#### [Activity]
Find the word "class" in the listing below. Copy every line that has it.

** Given information follows **

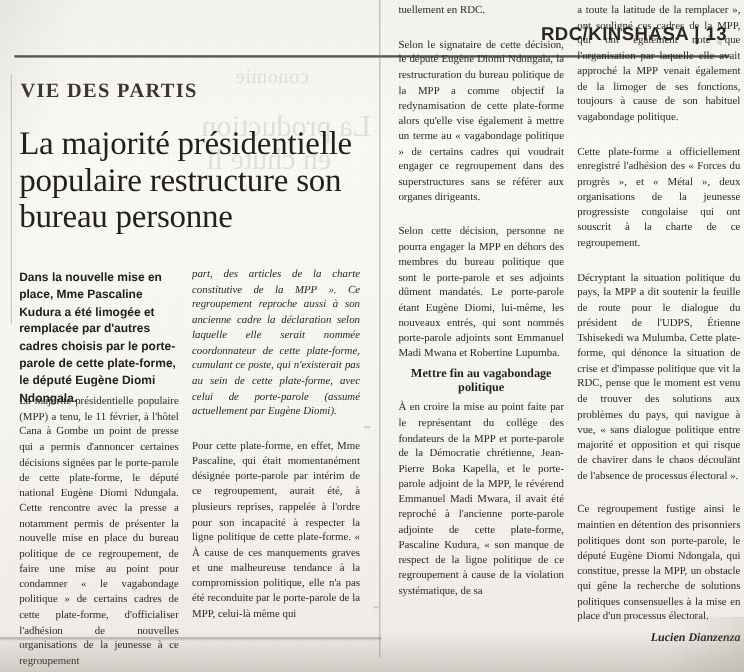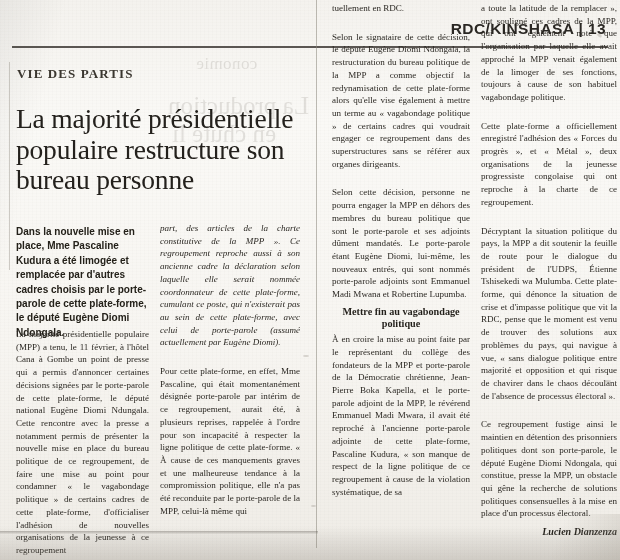--- a/index.html
+++ b/index.html
@@ -71,7 +71,7 @@
   #kicker{
     position:absolute;top:66px;left:17px;
     font-family:"Liberation Serif", serif;
-    font-weight:bold;font-size:13px;color:#3a362f;
+    font-weight:bold;font-size:17px;color:#3a362f;
     letter-spacing:1.1px;
   }
   #headline{

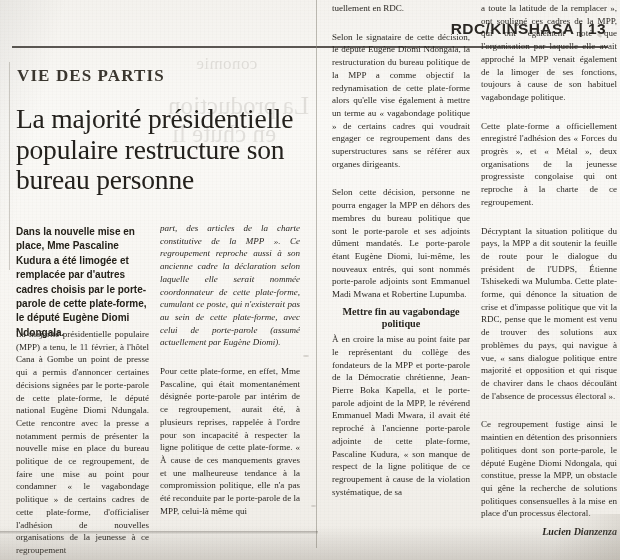--- a/index.html
+++ b/index.html
@@ -164,7 +164,7 @@
 
   <div class="col" id="col4-body">
     <p>a toute la latitude de la remplacer », ont souligné ces cadres de la MPP, qui ont également noté que l'organisation par laquelle elle avait approché la MPP venait également de la limoger de ses fonctions, toujours à cause de son habituel vagabondage politique.</p>
-    <p>Cette plate-forme a officiellement enregistré l'adhésion des « Forces du progrès », et « Métal », deux organisations de la jeunesse progressiste congolaise qui ont reproche à la charte de ce regroupement.</p>
+    <p>Cette plate-forme a officiellement enregistré l'adhésion des « Forces du progrès », et « Métal », deux organisations de la jeunesse progressiste congolaise qui ont souscrit à la charte de ce regroupement.</p>
     <p>Décryptant la situation politique du pays, la MPP a dit soutenir la feuille de route pour le dialogue du président de l'UDPS, Étienne Tshisekedi wa Mulumba. Cette plate-forme, qui dénonce la situation de crise et d'impasse politique que vit la RDC, pense que le moment est venu de trouver des solutions aux problèmes du pays, qui navigue à vue, « sans dialogue politique entre majorité et opposition et qui risque de chavirer dans le chaos découlant de l'absence de processus électoral ».</p>
     <p>Ce regroupement fustige ainsi le maintien en détention des prisonniers politiques dont son porte-parole, le député Eugène Diomi Ndongala, qui constitue, presse la MPP, un obstacle qui gêne la recherche de solutions politiques consensuelles à la mise en place d'un processus électoral.</p>
     <div class="byline">Lucien Dianzenza</div>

** End of Given information **

#### [Result of the task]
   <div class="col" id="col4-body">
     <div class="byline">Lucien Dianzenza</div>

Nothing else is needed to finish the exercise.